Part II Make a new file, practicalMixGauss_Apples.ipynb.

A) Download and unzip the file apples.zip. Notice that for every color photo containing

apples, there is a corresponding binary image mask. In a mask image, white pixels indicate

(continued on next page…)

locations where the corresponding photo is an apple. In floating point, you may need to

threshold to get binary values. Note that these mask images are inexact! While a perfect

ground-truth mask image’s black pixels should correspond to non-apples, these masks were

painted in a hurry, so the white areas were painted conservatively.

# You may want to use this example code, for loading in your

jpg’s and png’s:

import glob

import numpy as np

import matplotlib.pyplot as plt

files = glob.glob("apples/*.jpg")

ColorImgs = []

for myFile in files:

im = plt.imread(myFile)

ColorImgs.append(im)

B) Train a mixture of Gaussians model for distinguishing apple vs. non-apple pixels. Use red,

green, and blue as your dimensions for now. Make any other decisions you need to, and

document them in your jupyter notebook.

C) Download the file testApples.zip. Generate figures for your notebook, showing each

pixel’s posterior probability of being “apple.” Comment on the outcomes.
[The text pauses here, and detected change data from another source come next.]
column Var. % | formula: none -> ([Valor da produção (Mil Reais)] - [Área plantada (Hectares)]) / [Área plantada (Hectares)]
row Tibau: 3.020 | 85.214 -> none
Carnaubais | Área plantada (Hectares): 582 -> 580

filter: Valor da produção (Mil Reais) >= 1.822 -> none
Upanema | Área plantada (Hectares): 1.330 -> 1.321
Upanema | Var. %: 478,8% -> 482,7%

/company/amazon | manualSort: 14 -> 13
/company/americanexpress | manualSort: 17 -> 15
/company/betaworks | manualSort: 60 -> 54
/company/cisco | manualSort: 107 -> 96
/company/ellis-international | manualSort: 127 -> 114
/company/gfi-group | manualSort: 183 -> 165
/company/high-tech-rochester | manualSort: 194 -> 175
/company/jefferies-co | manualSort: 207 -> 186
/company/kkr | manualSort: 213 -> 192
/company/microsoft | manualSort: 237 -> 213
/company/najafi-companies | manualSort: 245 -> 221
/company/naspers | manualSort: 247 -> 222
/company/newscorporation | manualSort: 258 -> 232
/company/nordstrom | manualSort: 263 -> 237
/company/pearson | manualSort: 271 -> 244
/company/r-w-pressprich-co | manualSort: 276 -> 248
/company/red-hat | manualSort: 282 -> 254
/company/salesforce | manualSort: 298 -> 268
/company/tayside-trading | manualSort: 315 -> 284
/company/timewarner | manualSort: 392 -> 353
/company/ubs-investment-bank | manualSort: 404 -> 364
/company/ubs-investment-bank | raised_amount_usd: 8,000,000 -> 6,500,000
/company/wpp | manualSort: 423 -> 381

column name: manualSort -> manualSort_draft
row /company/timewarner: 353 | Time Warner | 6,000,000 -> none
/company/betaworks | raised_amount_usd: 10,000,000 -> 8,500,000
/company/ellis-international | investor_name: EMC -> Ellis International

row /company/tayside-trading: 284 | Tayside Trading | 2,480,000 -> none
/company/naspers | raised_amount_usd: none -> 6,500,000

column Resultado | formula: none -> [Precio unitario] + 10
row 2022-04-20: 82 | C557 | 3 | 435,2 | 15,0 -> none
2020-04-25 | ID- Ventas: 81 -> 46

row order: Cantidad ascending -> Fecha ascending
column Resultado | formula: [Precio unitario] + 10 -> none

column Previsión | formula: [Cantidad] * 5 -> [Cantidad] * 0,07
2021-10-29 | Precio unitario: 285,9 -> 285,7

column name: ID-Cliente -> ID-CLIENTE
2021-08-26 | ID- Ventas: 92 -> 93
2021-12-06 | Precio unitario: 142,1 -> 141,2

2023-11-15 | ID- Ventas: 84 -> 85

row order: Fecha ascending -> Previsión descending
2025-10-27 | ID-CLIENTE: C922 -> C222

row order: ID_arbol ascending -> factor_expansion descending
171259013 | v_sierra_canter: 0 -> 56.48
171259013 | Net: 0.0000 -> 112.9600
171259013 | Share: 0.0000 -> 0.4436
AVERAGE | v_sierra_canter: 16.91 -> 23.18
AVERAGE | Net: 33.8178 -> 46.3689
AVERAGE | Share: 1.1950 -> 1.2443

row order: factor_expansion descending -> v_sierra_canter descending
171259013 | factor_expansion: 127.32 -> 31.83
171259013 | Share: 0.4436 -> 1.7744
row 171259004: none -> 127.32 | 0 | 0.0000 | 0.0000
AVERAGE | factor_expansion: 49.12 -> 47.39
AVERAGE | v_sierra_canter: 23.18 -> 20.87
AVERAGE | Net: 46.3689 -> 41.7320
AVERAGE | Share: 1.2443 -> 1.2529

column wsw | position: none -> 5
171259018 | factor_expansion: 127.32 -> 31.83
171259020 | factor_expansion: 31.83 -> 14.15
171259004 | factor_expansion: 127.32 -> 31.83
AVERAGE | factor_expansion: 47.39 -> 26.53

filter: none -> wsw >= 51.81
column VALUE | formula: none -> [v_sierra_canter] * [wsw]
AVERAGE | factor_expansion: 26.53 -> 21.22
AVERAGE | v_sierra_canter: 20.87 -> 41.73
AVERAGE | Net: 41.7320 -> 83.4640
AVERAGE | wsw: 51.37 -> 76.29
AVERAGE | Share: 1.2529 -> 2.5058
D) For the test image with a ground-truth mask, quantify and report your result. Hint:

consider applying a range of thresholds to the posterior to produce sets of {True Positives

(TP), True Negatives (TN), False Positives (FP), and False Negatives (FN)} and using an

ROC curve. Learn about ROC on Wikipedia or see Peter Flach’s chapter on the subject.

E) Download two non-copyrighted photos with apples (maybe

http://search.creativecommons.org/ or some other source of images that are not copyrighted).

Make good ground-truth masks for them. You can use Windows Paint, or more sophisticated

programs like Gimp (free). Use these as extra test-images. Report your qualitative and

quantitative results.

F) We should really be using three separate sets of files: a training set, a validation set, and a

test set! Explain why.

Extra Credit: Put this section at the end of the practicalMixGauss_Apples.ipynb notebook

(extra points help you reach a perfect score for the two courseworks only, so a maximum of

20% of the overall grade).

- Consider manipulating the photographs’ colors to improve the classification

- Consider running 2D Gabor filters on the photos to get additional channels of data, in

place or in addition to red, green, and blue.

- Consider using an alternate model to mixture of Gaussians, and compare to MoG.